To do —
Reproduce each entry exactly as written.

Material to process —
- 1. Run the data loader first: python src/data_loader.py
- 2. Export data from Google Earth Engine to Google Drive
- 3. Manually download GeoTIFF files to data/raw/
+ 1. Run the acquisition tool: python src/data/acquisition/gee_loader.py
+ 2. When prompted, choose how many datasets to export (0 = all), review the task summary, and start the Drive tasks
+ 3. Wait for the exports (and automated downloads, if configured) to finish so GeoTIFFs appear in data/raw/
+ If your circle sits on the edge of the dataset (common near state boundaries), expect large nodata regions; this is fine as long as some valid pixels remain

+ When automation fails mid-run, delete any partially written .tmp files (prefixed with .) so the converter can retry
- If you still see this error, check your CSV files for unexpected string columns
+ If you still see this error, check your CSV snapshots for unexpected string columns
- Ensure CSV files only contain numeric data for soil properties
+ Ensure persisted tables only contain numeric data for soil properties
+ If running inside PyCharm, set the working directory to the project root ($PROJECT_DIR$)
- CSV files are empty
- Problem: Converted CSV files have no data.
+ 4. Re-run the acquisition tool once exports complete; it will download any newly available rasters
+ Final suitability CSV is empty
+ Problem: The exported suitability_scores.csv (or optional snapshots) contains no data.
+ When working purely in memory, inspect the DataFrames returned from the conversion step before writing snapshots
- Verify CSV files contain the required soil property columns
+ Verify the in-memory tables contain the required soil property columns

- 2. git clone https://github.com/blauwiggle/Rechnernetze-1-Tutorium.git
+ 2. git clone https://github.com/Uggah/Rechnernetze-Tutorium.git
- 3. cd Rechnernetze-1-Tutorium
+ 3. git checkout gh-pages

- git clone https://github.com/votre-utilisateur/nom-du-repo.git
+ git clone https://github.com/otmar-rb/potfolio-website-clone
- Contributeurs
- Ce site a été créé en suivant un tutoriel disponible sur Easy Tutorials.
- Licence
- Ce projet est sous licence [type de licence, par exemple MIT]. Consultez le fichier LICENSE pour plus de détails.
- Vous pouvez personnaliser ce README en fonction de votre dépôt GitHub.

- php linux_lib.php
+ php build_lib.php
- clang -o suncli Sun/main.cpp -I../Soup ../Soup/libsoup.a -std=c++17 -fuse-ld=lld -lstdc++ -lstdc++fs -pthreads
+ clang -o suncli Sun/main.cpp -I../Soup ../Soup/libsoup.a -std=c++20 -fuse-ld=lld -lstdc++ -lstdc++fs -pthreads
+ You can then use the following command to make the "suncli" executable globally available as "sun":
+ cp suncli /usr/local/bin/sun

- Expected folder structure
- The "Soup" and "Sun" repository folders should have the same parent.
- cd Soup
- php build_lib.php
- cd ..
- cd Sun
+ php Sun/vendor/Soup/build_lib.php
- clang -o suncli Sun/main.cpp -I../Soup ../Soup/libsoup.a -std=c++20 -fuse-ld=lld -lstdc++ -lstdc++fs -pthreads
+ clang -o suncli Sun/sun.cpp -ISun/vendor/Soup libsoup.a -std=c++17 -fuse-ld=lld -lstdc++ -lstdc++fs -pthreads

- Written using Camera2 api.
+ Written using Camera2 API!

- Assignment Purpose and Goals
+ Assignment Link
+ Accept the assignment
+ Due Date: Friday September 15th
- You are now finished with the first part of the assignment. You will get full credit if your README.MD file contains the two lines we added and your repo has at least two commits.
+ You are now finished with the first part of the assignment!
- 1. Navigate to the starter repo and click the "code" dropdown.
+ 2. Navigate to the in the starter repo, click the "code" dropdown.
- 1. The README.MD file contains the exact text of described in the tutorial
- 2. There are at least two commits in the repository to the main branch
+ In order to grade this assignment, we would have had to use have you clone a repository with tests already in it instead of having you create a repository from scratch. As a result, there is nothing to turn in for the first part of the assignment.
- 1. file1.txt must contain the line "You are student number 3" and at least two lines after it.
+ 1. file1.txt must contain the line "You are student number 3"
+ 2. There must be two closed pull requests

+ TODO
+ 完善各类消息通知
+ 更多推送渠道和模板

Answer —
- 1. Run the data loader first: python src/data_loader.py
- 2. Export data from Google Earth Engine to Google Drive
- 3. Manually download GeoTIFF files to data/raw/
+ 1. Run the acquisition tool: python src/data/acquisition/gee_loader.py
+ 2. When prompted, choose how many datasets to export (0 = all), review the task summary, and start the Drive tasks
+ 3. Wait for the exports (and automated downloads, if configured) to finish so GeoTIFFs appear in data/raw/
+ If your circle sits on the edge of the dataset (common near state boundaries), expect large nodata regions; this is fine as long as some valid pixels remain

+ When automation fails mid-run, delete any partially written .tmp files (prefixed with .) so the converter can retry
- If you still see this error, check your CSV files for unexpected string columns
+ If you still see this error, check your CSV snapshots for unexpected string columns
- Ensure CSV files only contain numeric data for soil properties
+ Ensure persisted tables only contain numeric data for soil properties
+ If running inside PyCharm, set the working directory to the project root ($PROJECT_DIR$)
- CSV files are empty
- Problem: Converted CSV files have no data.
+ 4. Re-run the acquisition tool once exports complete; it will download any newly available rasters
+ Final suitability CSV is empty
+ Problem: The exported suitability_scores.csv (or optional snapshots) contains no data.
+ When working purely in memory, inspect the DataFrames returned from the conversion step before writing snapshots
- Verify CSV files contain the required soil property columns
+ Verify the in-memory tables contain the required soil property columns

- 2. git clone https://github.com/blauwiggle/Rechnernetze-1-Tutorium.git
+ 2. git clone https://github.com/Uggah/Rechnernetze-Tutorium.git
- 3. cd Rechnernetze-1-Tutorium
+ 3. git checkout gh-pages

- git clone https://github.com/votre-utilisateur/nom-du-repo.git
+ git clone https://github.com/otmar-rb/potfolio-website-clone
- Contributeurs
- Ce site a été créé en suivant un tutoriel disponible sur Easy Tutorials.
- Licence
- Ce projet est sous licence [type de licence, par exemple MIT]. Consultez le fichier LICENSE pour plus de détails.
- Vous pouvez personnaliser ce README en fonction de votre dépôt GitHub.

- php linux_lib.php
+ php build_lib.php
- clang -o suncli Sun/main.cpp -I../Soup ../Soup/libsoup.a -std=c++17 -fuse-ld=lld -lstdc++ -lstdc++fs -pthreads
+ clang -o suncli Sun/main.cpp -I../Soup ../Soup/libsoup.a -std=c++20 -fuse-ld=lld -lstdc++ -lstdc++fs -pthreads
+ You can then use the following command to make the "suncli" executable globally available as "sun":
+ cp suncli /usr/local/bin/sun

- Expected folder structure
- The "Soup" and "Sun" repository folders should have the same parent.
- cd Soup
- php build_lib.php
- cd ..
- cd Sun
+ php Sun/vendor/Soup/build_lib.php
- clang -o suncli Sun/main.cpp -I../Soup ../Soup/libsoup.a -std=c++20 -fuse-ld=lld -lstdc++ -lstdc++fs -pthreads
+ clang -o suncli Sun/sun.cpp -ISun/vendor/Soup libsoup.a -std=c++17 -fuse-ld=lld -lstdc++ -lstdc++fs -pthreads

- Written using Camera2 api.
+ Written using Camera2 API!

- Assignment Purpose and Goals
+ Assignment Link
+ Accept the assignment
+ Due Date: Friday September 15th
- You are now finished with the first part of the assignment. You will get full credit if your README.MD file contains the two lines we added and your repo has at least two commits.
+ You are now finished with the first part of the assignment!
- 1. Navigate to the starter repo and click the "code" dropdown.
+ 2. Navigate to the in the starter repo, click the "code" dropdown.
- 1. The README.MD file contains the exact text of described in the tutorial
- 2. There are at least two commits in the repository to the main branch
+ In order to grade this assignment, we would have had to use have you clone a repository with tests already in it instead of having you create a repository from scratch. As a result, there is nothing to turn in for the first part of the assignment.
- 1. file1.txt must contain the line "You are student number 3" and at least two lines after it.
+ 1. file1.txt must contain the line "You are student number 3"
+ 2. There must be two closed pull requests

+ TODO
+ 完善各类消息通知
+ 更多推送渠道和模板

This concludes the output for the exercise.